# [Data in this exercise]
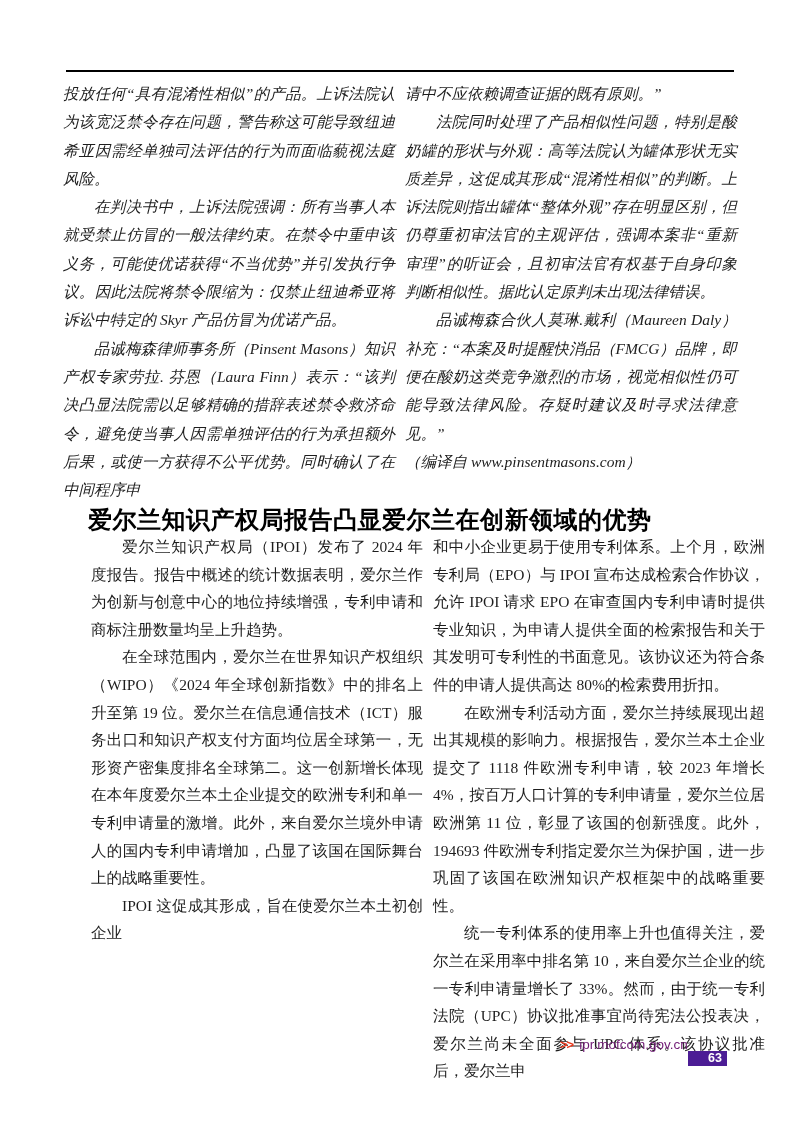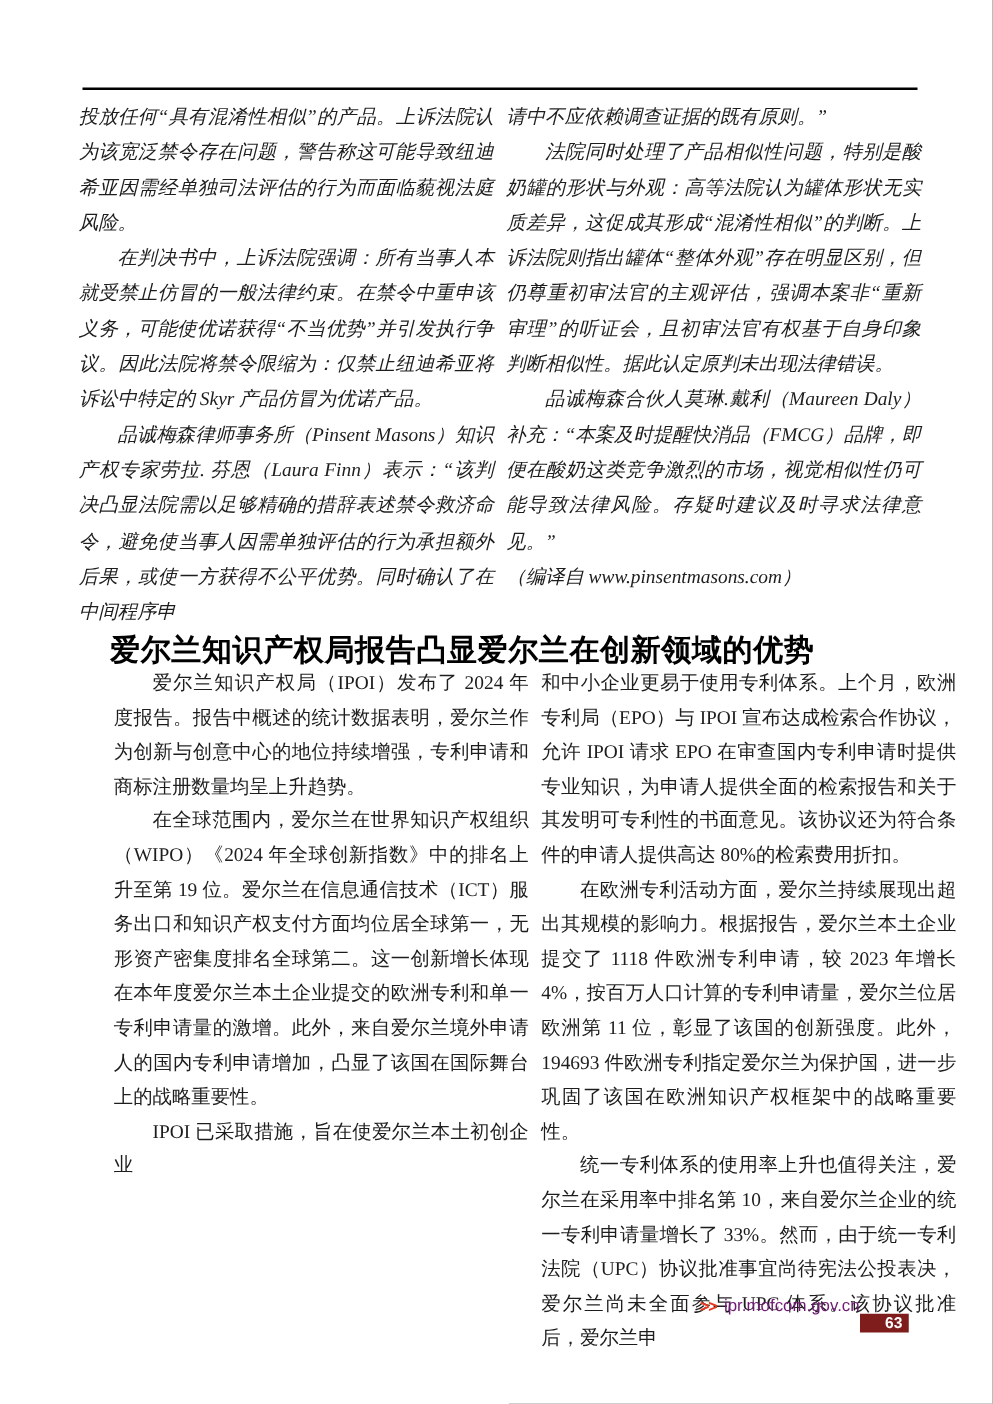--- a/index.html
+++ b/index.html
@@ -113,7 +113,7 @@
     <div class="col">
         <p class="indent">爱尔兰知识产权局（IPOI）发布了 2024 年度报告。报告中概述的统计数据表明，爱尔兰作为创新与创意中心的地位持续增强，专利申请和商标注册数量均呈上升趋势。</p>
         <p class="indent">在全球范围内，爱尔兰在世界知识产权组织（WIPO）《2024 年全球创新指数》中的排名上升至第 19 位。爱尔兰在信息通信技术（ICT）服务出口和知识产权支付方面均位居全球第一，无形资产密集度排名全球第二。这一创新增长体现在本年度爱尔兰本土企业提交的欧洲专利和单一专利申请量的激增。此外，来自爱尔兰境外申请人的国内专利申请增加，凸显了该国在国际舞台上的战略重要性。</p>
-        <p class="indent">IPOI 已采取措施，旨在使爱尔兰本土初创企业</p>
+        <p class="indent">IPOI 这促成其形成，旨在使爱尔兰本土初创企业</p>
       </div>
     <div class="col">
         <p class="">和中小企业更易于使用专利体系。上个月，欧洲专利局（EPO）与 IPOI 宣布达成检索合作协议，允许 IPOI 请求 EPO 在审查国内专利申请时提供专业知识，为申请人提供全面的检索报告和关于其发明可专利性的书面意见。该协议还为符合条件的申请人提供高达 80%的检索费用折扣。</p>

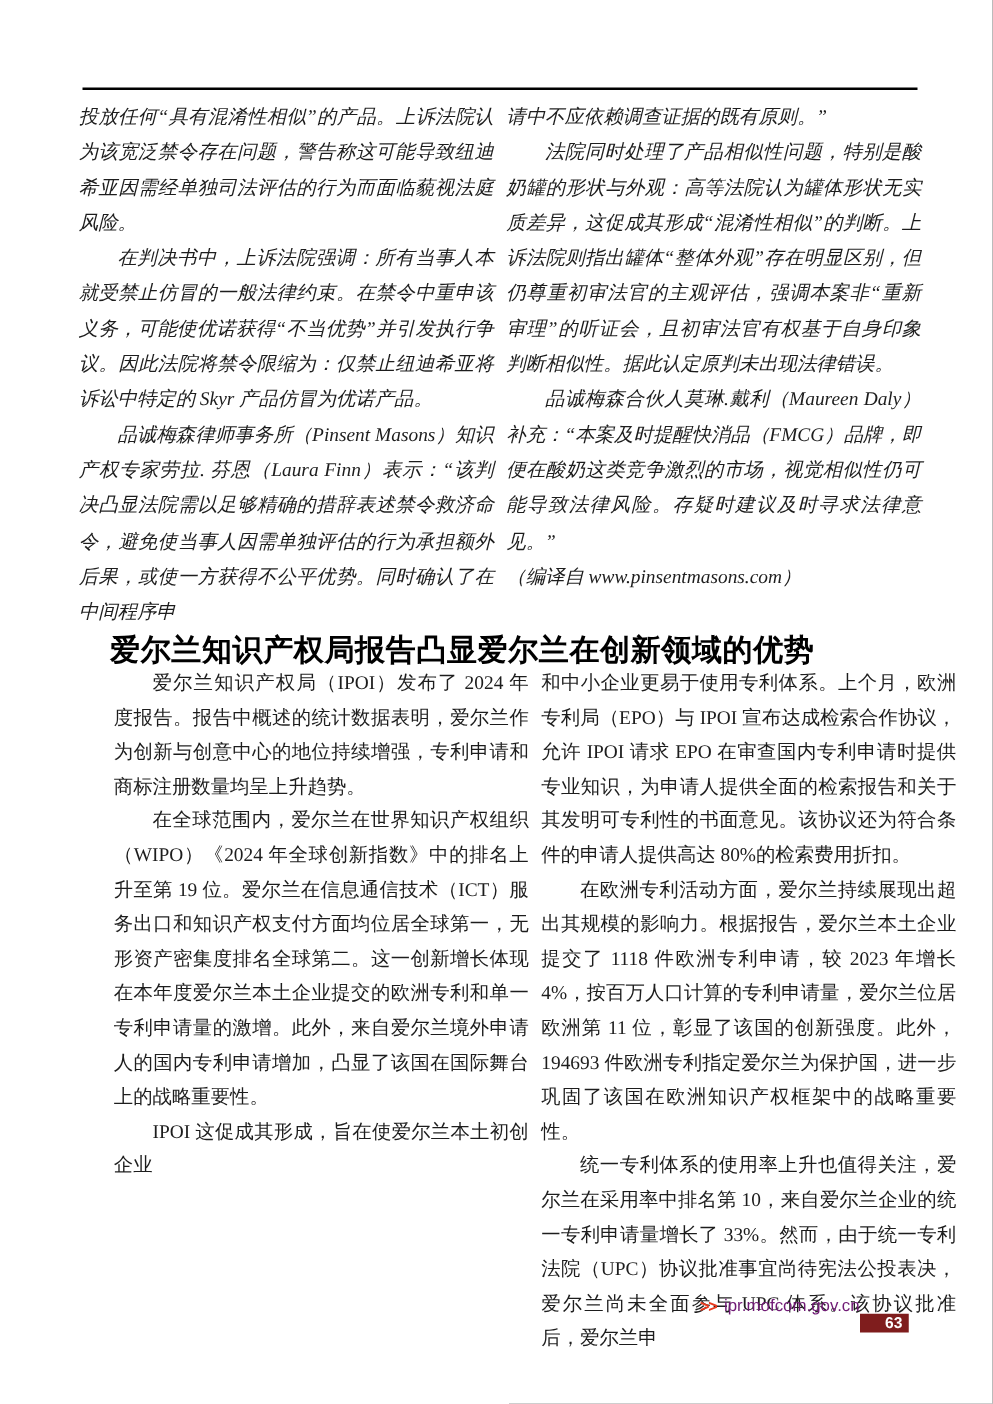--- a/index.html
+++ b/index.html
@@ -125,7 +125,7 @@
   <footer class="page-footer">
     <span class="chevrons" style="color: rgb(232, 57, 29);">&gt;&gt;</span>
     <span class="footer-site">ipr.mofcom.gov.cn</span>
-    <span class="page-number-badge" style="background-color: #7f1d1d; color: rgb(255, 255, 255); margin-top: 27px;">63</span>
+    <span class="page-number-badge" style="background-color: #4c1d95; color: rgb(255, 255, 255); margin-top: 27px;">63</span>
   </footer>
 
 </div>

# [Exercise objective]
Give the entries above again word for word, without the pictures.

# [Written reply]
--- a/index.html
+++ b/index.html
@@ -113,7 +113,7 @@
     <div class="col">
         <p class="indent">爱尔兰知识产权局（IPOI）发布了 2024 年度报告。报告中概述的统计数据表明，爱尔兰作为创新与创意中心的地位持续增强，专利申请和商标注册数量均呈上升趋势。</p>
         <p class="indent">在全球范围内，爱尔兰在世界知识产权组织（WIPO）《2024 年全球创新指数》中的排名上升至第 19 位。爱尔兰在信息通信技术（ICT）服务出口和知识产权支付方面均位居全球第一，无形资产密集度排名全球第二。这一创新增长体现在本年度爱尔兰本土企业提交的欧洲专利和单一专利申请量的激增。此外，来自爱尔兰境外申请人的国内专利申请增加，凸显了该国在国际舞台上的战略重要性。</p>
-        <p class="indent">IPOI 已采取措施，旨在使爱尔兰本土初创企业</p>
+        <p class="indent">IPOI 这促成其形成，旨在使爱尔兰本土初创企业</p>
       </div>
     <div class="col">
         <p class="">和中小企业更易于使用专利体系。上个月，欧洲专利局（EPO）与 IPOI 宣布达成检索合作协议，允许 IPOI 请求 EPO 在审查国内专利申请时提供专业知识，为申请人提供全面的检索报告和关于其发明可专利性的书面意见。该协议还为符合条件的申请人提供高达 80%的检索费用折扣。</p>

--- a/index.html
+++ b/index.html
@@ -125,7 +125,7 @@
   <footer class="page-footer">
     <span class="chevrons" style="color: rgb(232, 57, 29);">&gt;&gt;</span>
     <span class="footer-site">ipr.mofcom.gov.cn</span>
-    <span class="page-number-badge" style="background-color: #7f1d1d; color: rgb(255, 255, 255); margin-top: 27px;">63</span>
+    <span class="page-number-badge" style="background-color: #4c1d95; color: rgb(255, 255, 255); margin-top: 27px;">63</span>
   </footer>
 
 </div>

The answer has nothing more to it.